29 de abril de 2010

Somos leyenda



Somos leyenda. Las generaciones que ahora rondamos la treintena somos leyenda. Ésta es la frase que me repito, cual mantra, todos los días cuando me enfrento a la vida moderna. Nosotros estamos en medio de una brecha humana que algún día se estudiará en las Universidades americanas y puede que incluso en algunas de los países nórdicos. Los "más o menos" treintañeros tenemos, por delante, a "nuestros mayores". A ellos, las nuevas tecnologías, los taitantos canales de televisión digital terrestre, los "esemeses" y demás virtualidades les han cogido así un poco como de sorpresa, y les han obligado a ponerse las baterías de litio a punto para no quedarse con cara de Robert de Niro o, lo que es lo mismo, con cara de tener una úlcera gastroduodenal.
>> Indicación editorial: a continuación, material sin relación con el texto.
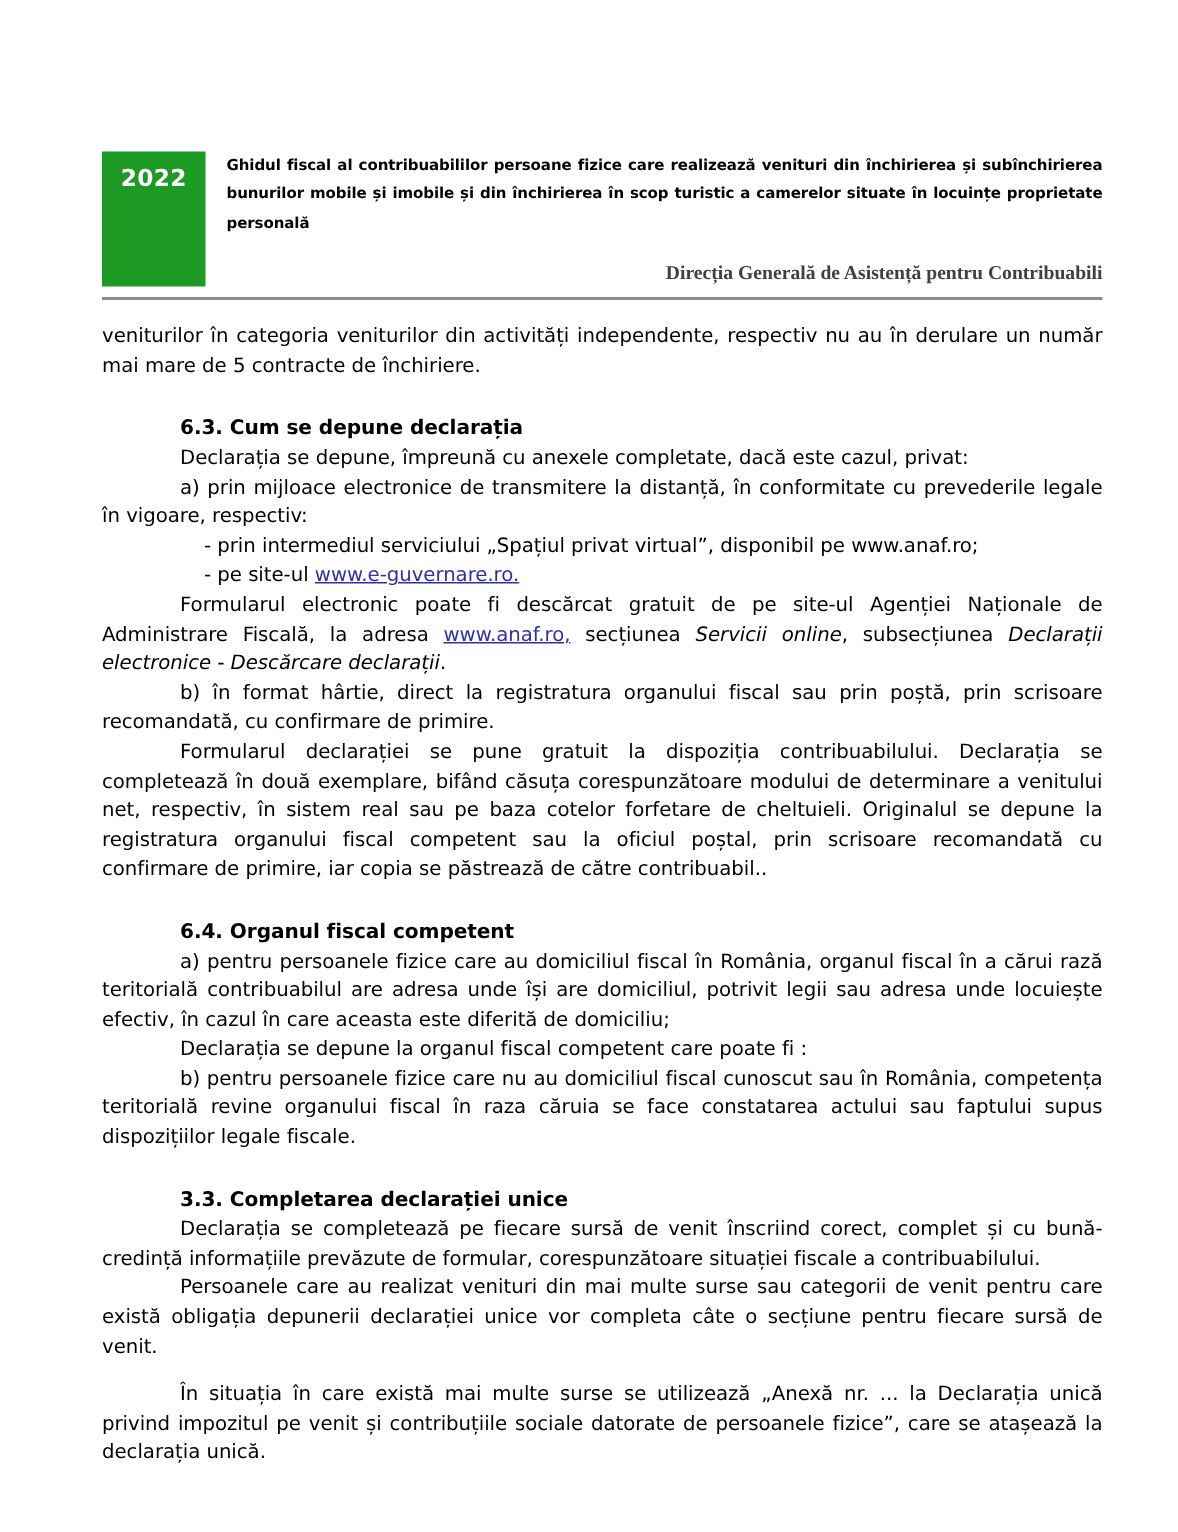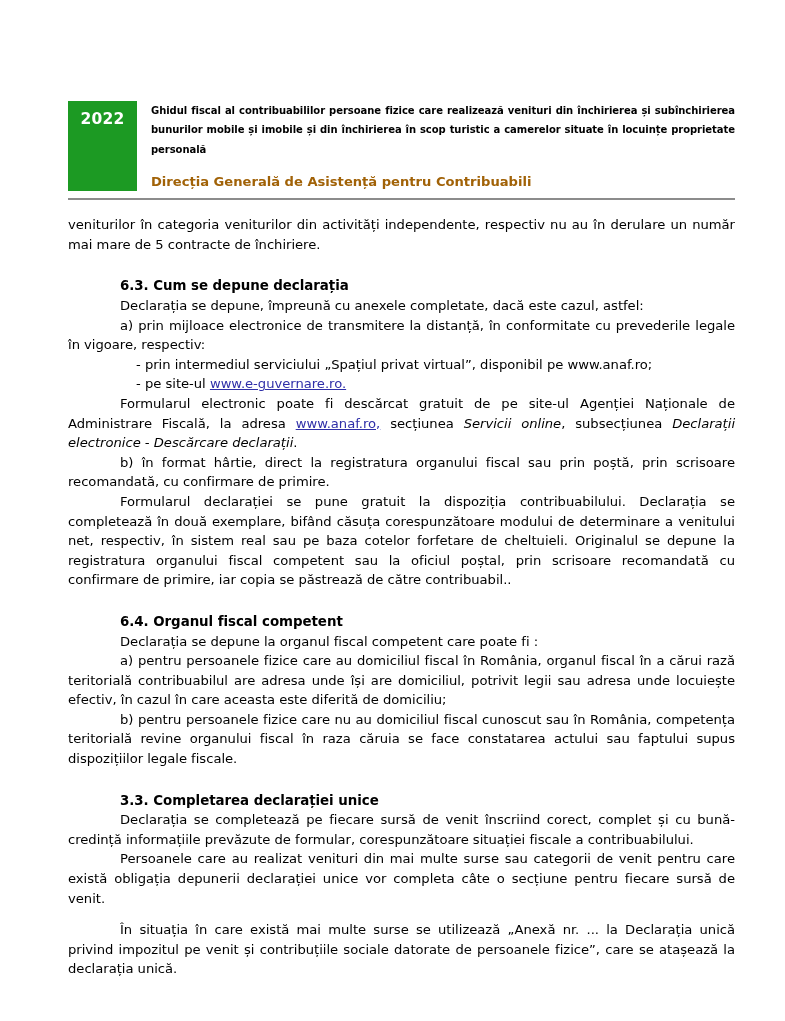--- a/index.html
+++ b/index.html
@@ -62,9 +62,10 @@
     font-weight: bold;
     font-size: 13.1px;
     line-height: 19px;
-    text-align: left;
+    text-align: right;
     margin: 13px 0 0 0;
-    color: #a16207;
+    color: #404040;
+    font-family: Liberation Serif, serif;
   }
   .header-rule {
     width: 667px;

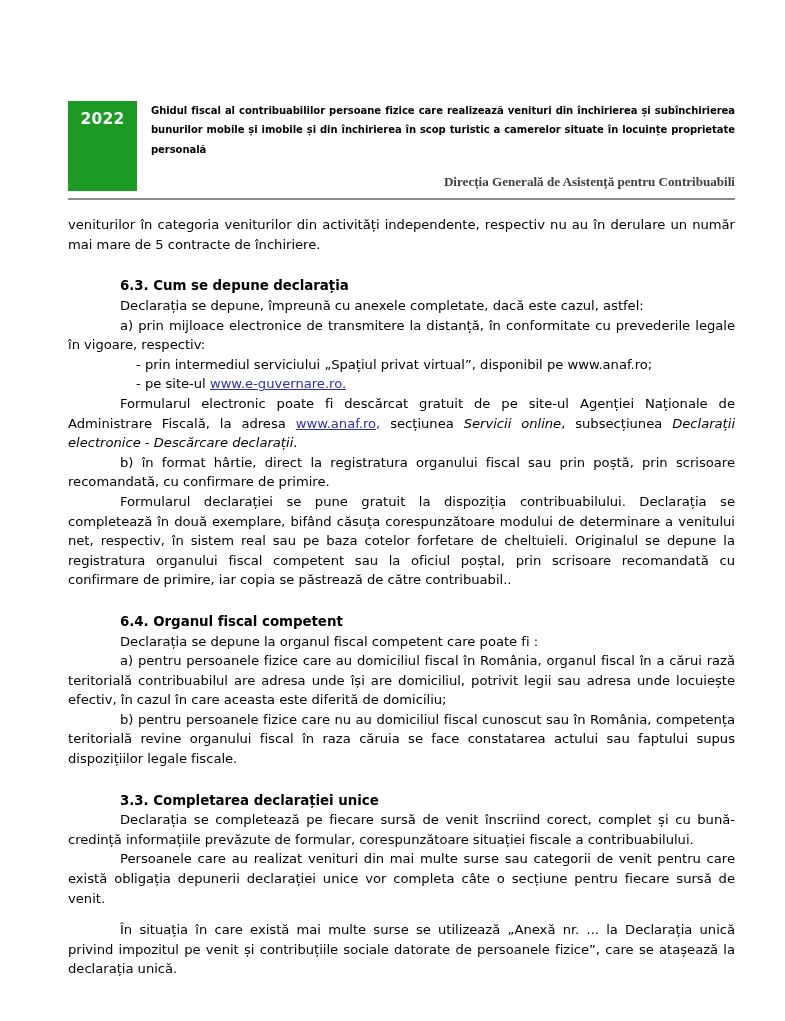--- a/index.html
+++ b/index.html
@@ -130,7 +130,7 @@
 
     <h2 class="section-head">6.3. Cum se depune declarația</h2>
 
-    <p class="para indent">Declarația se depune, împreună cu anexele completate, dacă este cazul, astfel:</p>
+    <p class="para indent">Declarația se depune, împreună cu anexele completate, dacă este cazul, privat:</p>
 
     <p class="para indent">a) prin mijloace electronice de transmitere la distanță, în conformitate cu prevederile legale în vigoare, respectiv:</p>
 

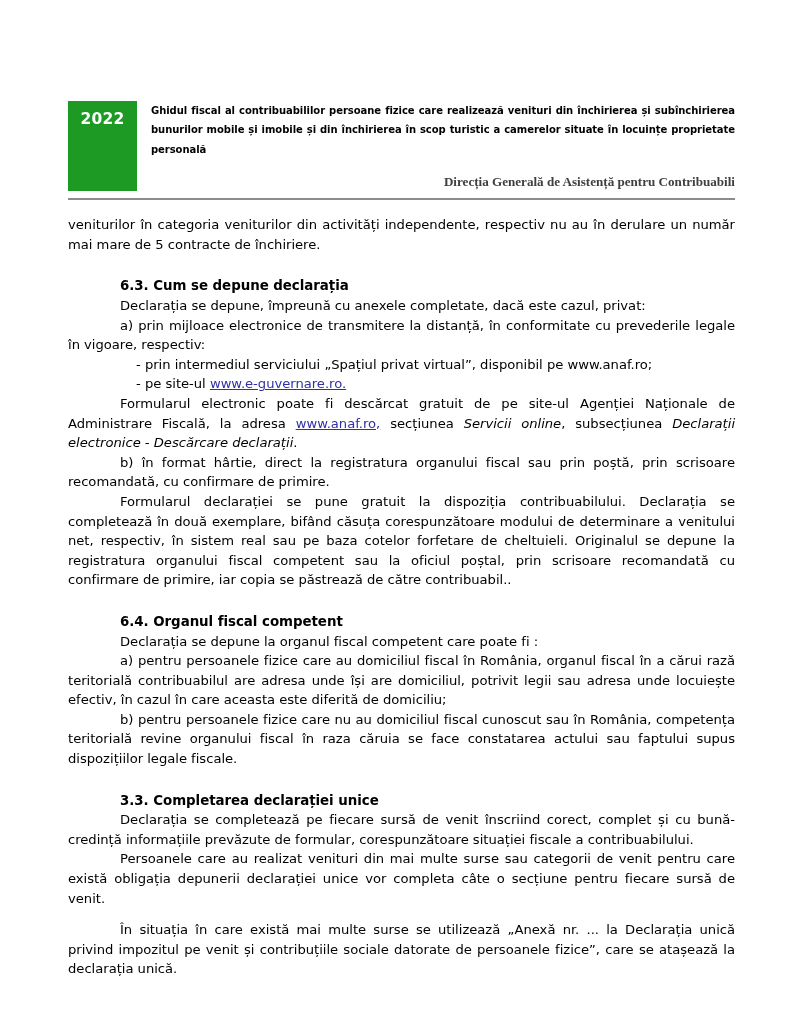--- a/index.html
+++ b/index.html
@@ -148,9 +148,9 @@
 
     <h2 class="section-head">6.4.  Organul fiscal competent</h2>
 
+    <p class="para indent">a) pentru persoanele fizice care au domiciliul fiscal în România, organul fiscal în a cărui rază teritorială contribuabilul are adresa unde își are domiciliul, potrivit legii sau adresa unde locuiește efectiv, în cazul în care aceasta este diferită de domiciliu;</p>
+
     <p class="para indent">Declarația se depune la organul fiscal competent care poate fi :</p>
-
-    <p class="para indent">a) pentru persoanele fizice care au domiciliul fiscal în România, organul fiscal în a cărui rază teritorială contribuabilul are adresa unde își are domiciliul, potrivit legii sau adresa unde locuiește efectiv, în cazul în care aceasta este diferită de domiciliu;</p>
 
     <p class="para indent">b) pentru persoanele fizice care nu au domiciliul fiscal cunoscut sau în România, competența teritorială revine organului fiscal în raza căruia se face constatarea actului sau faptului supus dispozițiilor legale fiscale.</p>
 

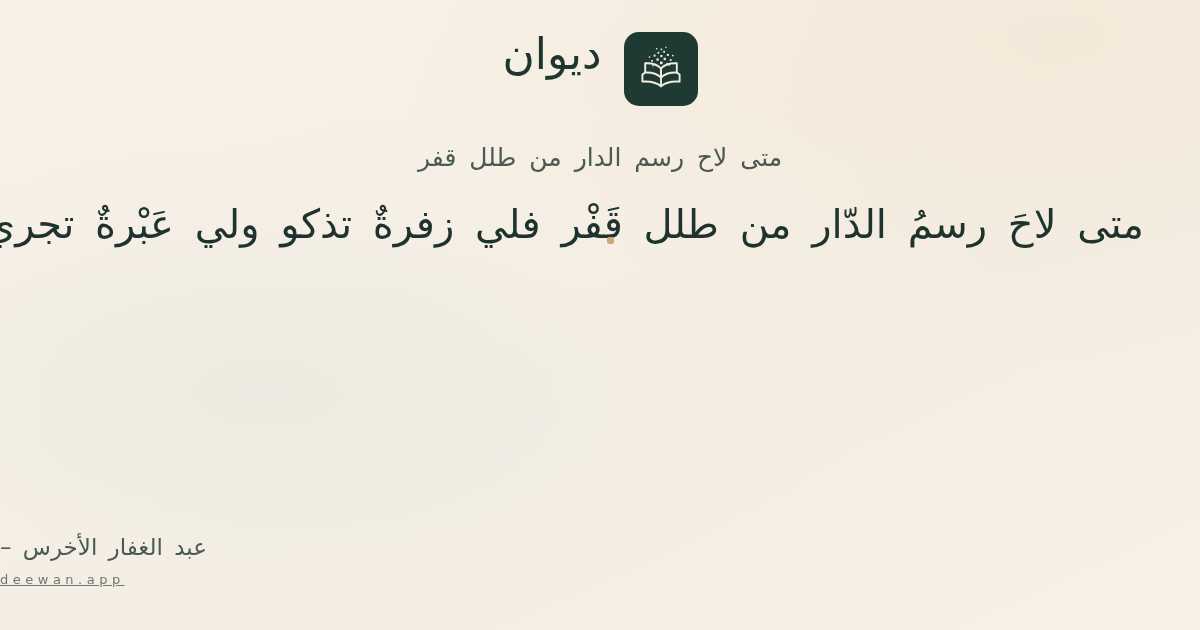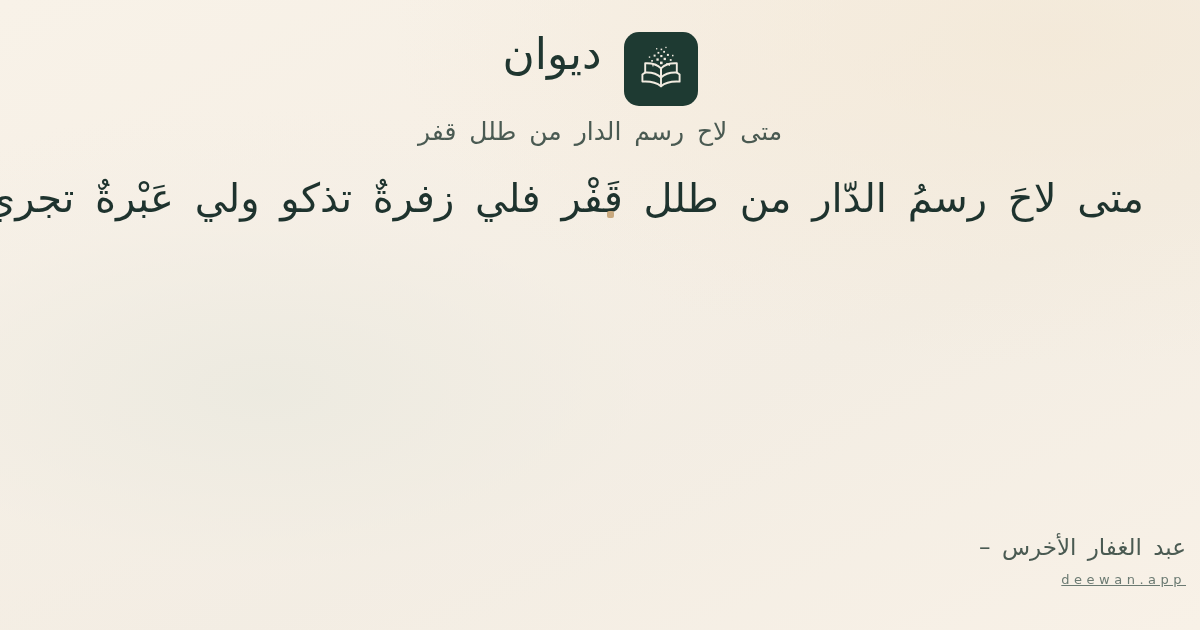--- a/index.html
+++ b/index.html
@@ -68,7 +68,7 @@
 
   
   .poem-title {
-    margin-top: 6px;
+    margin-top: 32px;
     font-size: 25px;
     line-height: 1.25;
     color: #4a5a52;

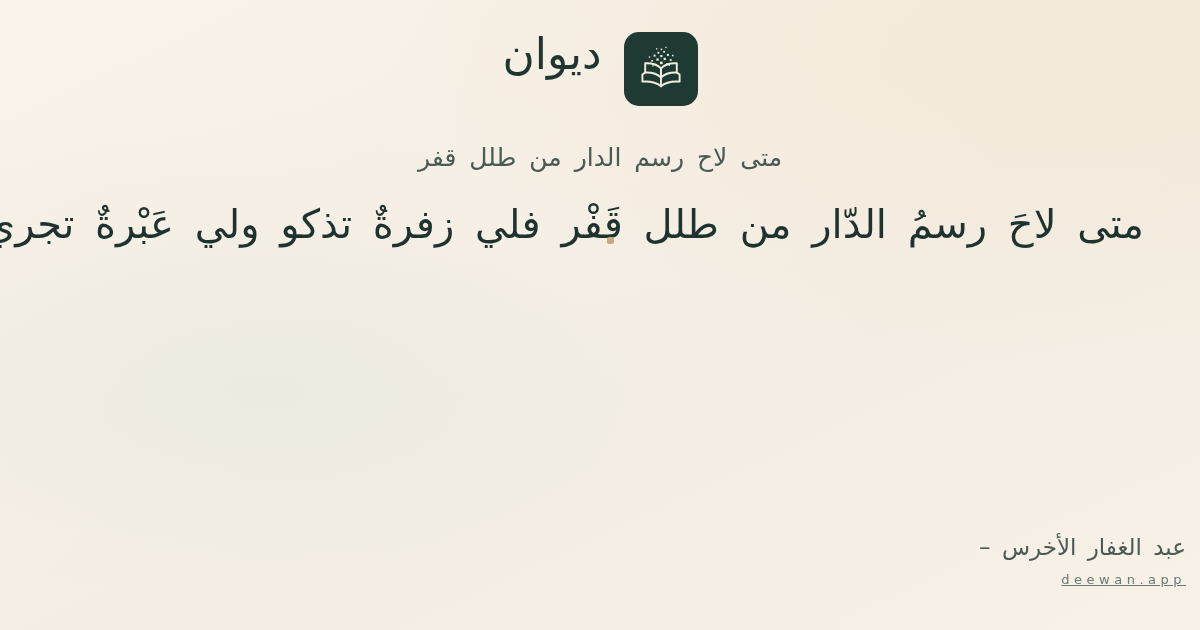--- a/index.html
+++ b/index.html
@@ -117,7 +117,7 @@
     bottom: 44px;
     display: flex;
     flex-direction: column;
-    align-items: flex-start;
+    align-items: flex-end;
     gap: 14px;
   }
Por el otro lado, y puchando, tenemos a la muchachada adolescente que ha nacido con un i-pan debajo del brazo y que ya vienen, de serie, con su disco duro interno cargado de maneras y modos de utilizar cualquier aparato y/o herramienta web que se les ponga por delante. Al menos eso parece, aunque también os digo que la que quedo con cara de Robert De Niro soy yo cuando interacciono con alguno de ellos. Les oigo hablar y tengo miedo; leo sus mensajes, no los entiendo y tengo miedo (porque ya me diréis lo que significa esto: "kba tia, oi n tub na en ksa yege als nef). Finalmente, pienso: "Estos me tienen que pagar a mi la jubilación" y tengo miedo, pero tampoco me obsesiono, que se busquen la vida en el futuro. Pobres. Dan penica porque se han perdido muchas cosas. "Nací en 1996", me dice uno el otro día, y yo grité para mis adentros "¿en mil novecientos noventa y qué?". Y acto seguido le empecé a contar lo felices que fuimos en éste su país con los Juegos Olímpicos de Barcelona; que, por aquel entonces, el mando a distancia era el hermano pequeño de la familia al que mandabas levantarse para ver si, por un azar del destino, había algo entretenido en La 2; y que lo más revolucionario que te podían regalar era un walkman Casio que, a día de hoy, sería considerado armamento pesado y peligroso en cualquier instituto de enseñanza.
Terminé mi discurso con un suspiro y con la mirada melancólica en lontananza. Él puso cara de estar pensando: ¡Y qué yo tenga que pagarle la jubilación a esta!.